Some preferred Lankershim -- a name that honored James B. Lankershim and his father Isaac. In 1888, Lankershim subdivided the easternmost 12,000 acres of his father's old wheat ranch, carving the vast tract into farms of 10 to 80 acres each. On the map advertising the new venture, the Lankershim Ranch Land and Water Company identified a prospective townsite where the old road to the San Fernando Mission crossed a newly graded road, Central Avenue. The map identified the townsite as Lankershim.
Many of the residents who settled there disregarded the map's suggestion. Instead, they called their town Toluca. The name's origins are unclear, but it had the strong backing of an influential newcomer (according to one legend, it was an Indian word meaning "fertile valley," and it is also the name of a city in Mexico). When mining baron Charles Forman arrived on the Lankershim Ranch around 1892, he took leadership of efforts to organize the scattered orchards into a town -- a town he called Toluca.
The county had already created a Lankershim School District in 1889, and the Southern Pacific also affixed the Lankershim name to its train station there, but that didn't deter Forman and his Toluca partisans.
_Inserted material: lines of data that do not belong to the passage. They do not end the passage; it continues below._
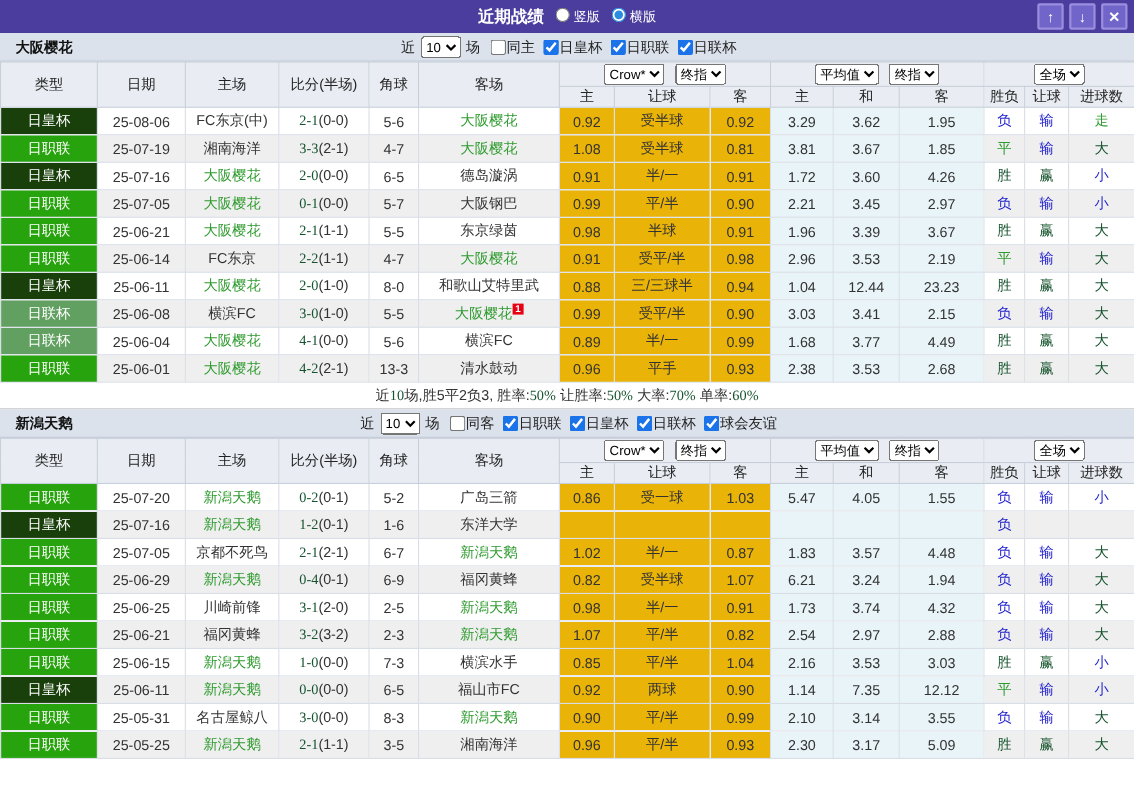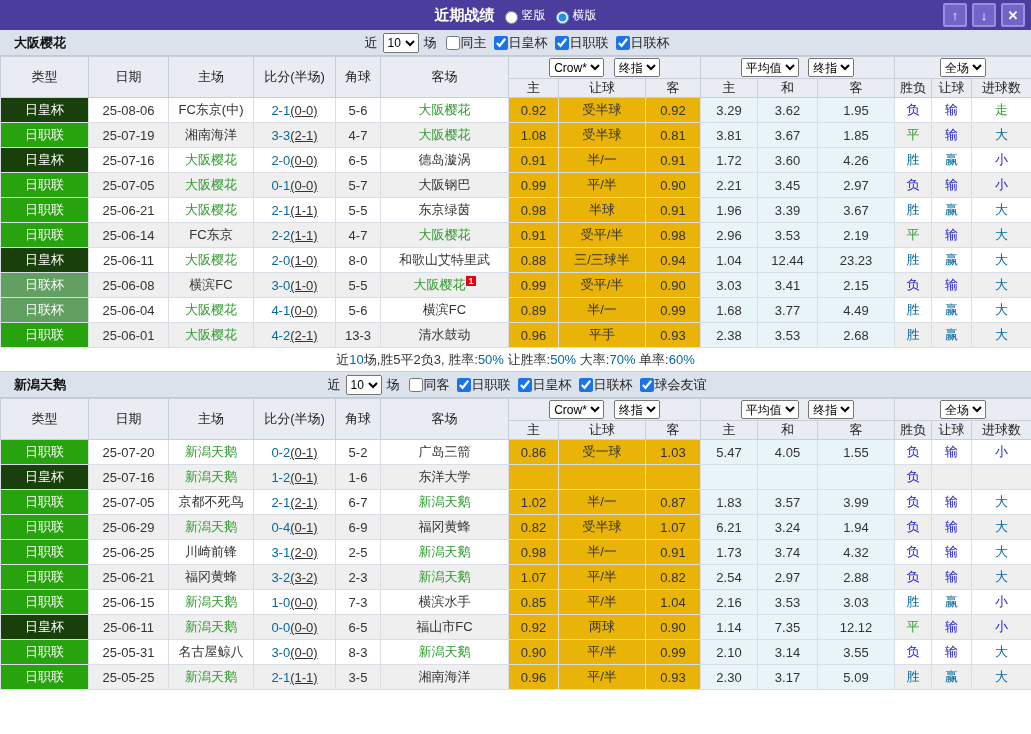--- a/index.html
+++ b/index.html
@@ -1,21 +1,21 @@
 <!DOCTYPE html>
 <html><head>
 <meta charset="utf-8">
 <style>
   *{box-sizing:border-box;}
   body{margin:0;width:1031px;height:734px;overflow:hidden;background:#fff;color:#333;
        font-family:"Liberation Sans","DejaVu Sans",sans-serif;}
   
   .topbar{height:30px;background:#4b3d9e;position:relative;display:flex;align-items:center;justify-content:center;gap:10px;}
   .title{color:#fff;font-weight:bold;font-size:15px;}
-  .radio-label{color:#fff;font-size:12px;display:inline-flex;align-items:flex-end;gap:4px;cursor:pointer;}
+  .radio-label{color:#fff;font-size:12px;display:inline-flex;align-items:flex-start;gap:4px;cursor:pointer;}
   input[type=radio]{accent-color:#2b8ce0;margin:0;width:13px;height:13px;}
   .topbtns{position:absolute;right:6px;top:3px;display:flex;gap:5px;}
   .topbtn{width:24px;height:24px;background:#7165c9;border:2px solid #9a8ede;color:#fff;font-weight:bold;
           font-size:13px;line-height:1;padding:0;cursor:pointer;border-radius:2px;}
   
   .section-bar{height:26px;background:#dbe2ec;position:relative;display:flex;align-items:center;justify-content:center;border-bottom:1px solid #c2cad6;}
   .team-name{position:absolute;left:14px;font-weight:bold;font-size:13px;color:#111;}
   .filters{display:flex;align-items:center;font-size:13px;color:#222;}
   .filters .flabel{margin:0 3px;}
   .near-select{font-size:12px;height:20px;margin:0 2px;}
@@ -29,24 +29,24 @@
   tr.hrow1 th{height:22px;}
   tr.hrow2 th{height:19px;}
   thead select{font-size:12px;height:19px;margin:0 3px;}
   tbody td{height:25px;}
   tbody tr:nth-child(even) .plain{background:#efefef;}
   td.type{color:#fff;}
   .t-cup{background:#193f0b;}
   .t-jl{background:#27a30d;}
   .t-lc{background:#61a061;}
   .focus{color:#2f9b2f;}
-  .c-red{color:#0369a1;}
+  .c-red{color:#14532d;font-family:Liberation Serif, serif;}
   .c-blue{color:#2222cc;}
   .c-green{color:#2f9b2f;}
-  .score .ht{color:#333;text-decoration:underline;}
+  .score .ht{color:#333;}
   td.cream{background:#eab308;}
   td.avg{background:#e9f4f9;margin-top:20px;}
   .badge{background:#e60012;color:#fff;font-size:9px;padding:0 2px;margin-left:1px;font-weight:bold;}
   .summary{height:24px;line-height:23px;text-align:center;font-size:13px;color:#333;background:#fff;border-bottom:1px solid #d0d0d0;}
 </style>
 </head>
 <body>
 
 <div class="topbar">
   <span class="title">近期战绩</span>
@@ -408,21 +408,21 @@
           <td class="plain">25-07-05</td>
           <td class="plain team">京都不死鸟</td>
           <td class="plain score"><span class="c-red ft">2-1</span><span class="ht">(2-1)</span></td>
           <td class="plain">6-7</td>
           <td class="plain team focus">新潟天鹅</td>
           <td class="cream">1.02</td>
           <td class="cream">半/一</td>
           <td class="cream">0.87</td>
           <td class="avg">1.83</td>
           <td class="avg">3.57</td>
-          <td class="avg">3.99</td>
+          <td class="avg">4.48</td>
           <td class="plain c-blue">负</td>
           <td class="plain c-blue">输</td>
           <td class="plain c-red">大</td>
         </tr>
         <tr>
           <td class="type t-jl">日职联</td>
           <td class="plain">25-06-29</td>
           <td class="plain team focus">新潟天鹅</td>
           <td class="plain score"><span class="c-red ft">0-4</span><span class="ht">(0-1)</span></td>
           <td class="plain">6-9</td>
They persuaded the federal government to place a post office in the budding town; when it opened in 1893 across from the Lankershim train station, it proclaimed the place to be Toluca, California. Forman's followers also petitioned the county board of supervisors to rename the school district. The supervisors complied, but quickly reversed their decision after Lankershim supporters cried foul.
Eventually, the controversy fizzled, and the Toluca post office became the Lankershim post office in 1906. The main street, too, became Lankershim Boulevard. Developers would eventually resurrect the Toluca moniker when planning nearby Toluca Lake, but the town would be known as Lankershim, California, as it grew from a small settlement of 250 in 1898, surrounded by peach, apricot, plum, and apple orchards, into a sprawling suburban bedroom community in the 1920s.
The name wouldn't last long, though. In 1927, Lankershim business owners peeked over the Cahuenga Pass and saw good things happening to the motion picture town of Hollywood. To borrow some of that glamour, they proposed that Lankershim rename itself North Hollywood. This time, there was little quarreling. City workers and business owners painted over old signs with the new moniker, and the town of Lankershim was no more.
Lankershim Boulevard's name did remain, but that, too, almost disappeared in 1968, when the North Hollywood Chamber of Commerce petitioned the city to rename it after Universal Studios. Historically minded citizens beat back that proposal, preventing a total erasure of the old name from city maps.